If I had my druthers, I’d be a once or twice a day (on average) kind of guy. But the reality is that I’m in a once or twice a month marriage. Neither here nor there. What I want to know is why we are the way we are—whether we need it “all” the time or hardly ever need it. Does sex mean something different to people? Do some people think sex isn’t even part of a spiritual relationship? Where do these notions come from? What experiences lead to our varying levels of sexual desire or of meaning we attach to the sexual component of a relationship.
For me, there could be nothing more important. It takes me a great deal of energy to cope without it, although that’s what I do. I cope. If I lost the ability to perform, I would find some way around it. Maybe I don’t need penetration, but I do need to be wrapped around someone in an embrace as tight as that of a boa constrictor. I need to be together in a way we cannot tell ourselves apart. It makes me whole.

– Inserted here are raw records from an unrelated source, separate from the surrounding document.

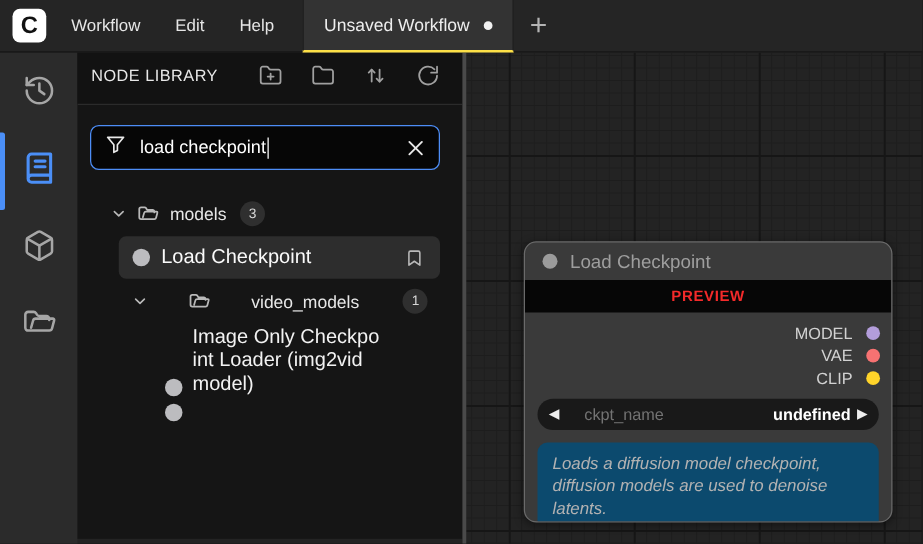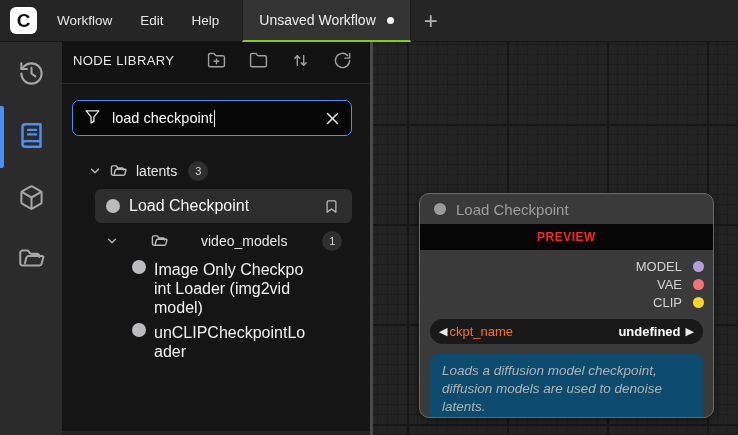--- a/index.html
+++ b/index.html
@@ -19,7 +19,7 @@
     display:flex; align-items:center; cursor:default; }
   .tab { margin-left:9px; height:42px; background:#333333; display:flex; align-items:center;
     padding:0 16px; gap:11px; border-left:1px solid #1d1d1d; border-right:1px solid #1d1d1d;
-    border-bottom:2px solid #84cc16; position:relative; }
+    border-bottom:2px solid #fde047; position:relative; }
   .tab-label { color:#eeeeee; font-size:14px; white-space:nowrap; }
   .tab-dot { width:7px; height:7px; border-radius:50%; background:#f2f2f2; flex:none; }
   .newtab { color:#b4b4b4; font-size:24px; font-weight:300; padding:0 13px; height:42px;

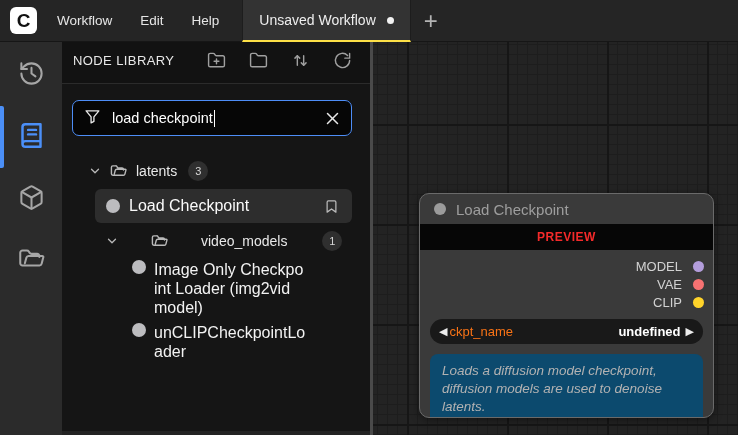--- a/index.html
+++ b/index.html
@@ -226,7 +226,7 @@
             <path d="m6.1 15.3 1.4-5a2 2 0 0 1 1.9-1.5H21.5a1 1 0 0 1 1 1.26L21 15.8a2 2 0 0 1-1.9 1.5H4a2 2 0 0 1-2-2V6a2 2 0 0 1 2-2h3.9a2 2 0 0 1 1.7.9l.8 1.2a2 2 0 0 0 1.7.9H17a2 2 0 0 1 2 2v.8"></path>
           </svg>
         </span>
-        <span class="label">latents</span>
+        <span class="label">models</span>
         <span class="badge">3</span>
       </div>
 

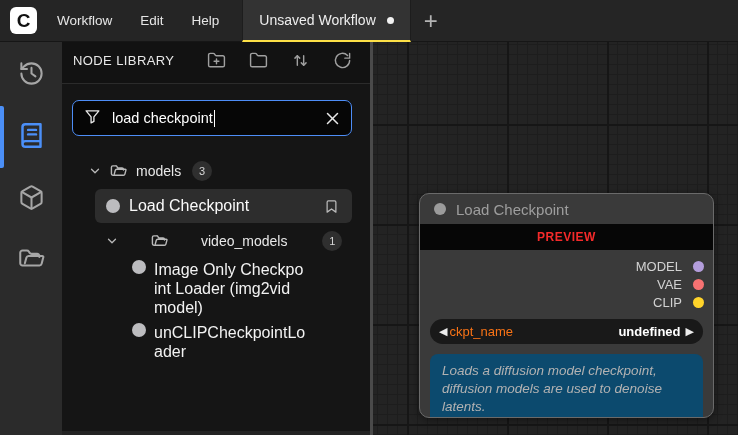--- a/index.html
+++ b/index.html
@@ -69,7 +69,7 @@
   .bookmark { margin-left:auto; color:#b9b9b9; display:flex; }
   .bookmark svg { width:15px; height:15px; }
   .row-videomodels { padding-left:43px; height:26px; margin-top:5px;gap:24px; }
-  .leaf { display:flex; align-items:flex-start; margin-left:70px; margin-top:6px; }
+  .leaf { display:flex; align-items:flex-end; margin-left:70px; margin-top:6px; }
   .leaf .node-dot { margin-right:8px; }
   .leaf .label { width:152px; word-break:break-all; line-height:19px; color:#f2f2f2; }
 

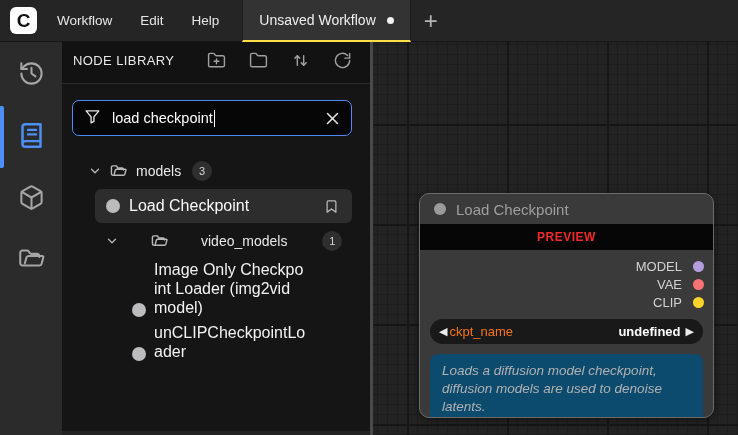--- a/index.html
+++ b/index.html
@@ -262,7 +262,6 @@
 
       <div class="leaf">
         <span class="node-dot"></span>
-        <span class="label">unCLIPCheckpointLoader</span>
       </div>
 
     </div>

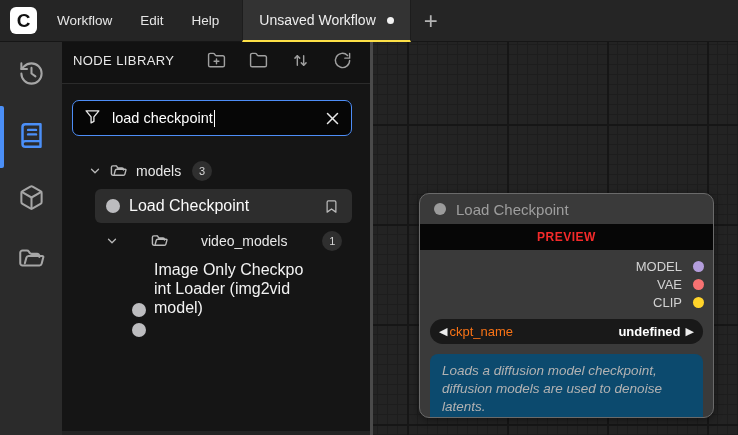--- a/index.html
+++ b/index.html
@@ -101,7 +101,7 @@
   .lg-widget { margin:8px 10px 0 10px; height:25px; background:#191919; border-radius:13px;
     display:flex; align-items:center; padding:0 9px; }
   .lg-arrow { color:#ededed; font-size:11px; line-height:1; }
-  .lg-widget-name { color:#f97316; font-size:13px; margin-left:2px; }
+  .lg-widget-name { color:#737373; font-size:13px; margin-left:20px; }
   .lg-widget-value { color:#ffffff; font-size:13px; font-weight:bold; margin-left:auto;
     margin-right:5px; }
   .lg-desc { margin:10px 10px 0 10px; background:#0c4a6e; border-radius:8px;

Some people think this isn’t healthy. We should be complete all on our own. And in a way, I do feel complete as long as I know she is out there. But if I feel disconnected, I quickly get lonely, and if it lasts too long, I get depressed and if that lasts to long, I get suicidal. I do not do well all by myself. I think that humans are tribal creatures and we are not evolved to be alone. It is built into us to need to be a part of a community. I don’t think we make sense outside of a community. Or outside of an intense dyadic relationship.
That is my experience, of course. I know other people don’t need very close relationships. There are others who don’t need sex. Others who would be happy living for years with no contact with anyone else. Why? What’s the difference? How can we explain my intense need to connect versus someone else’s intense need for solitude?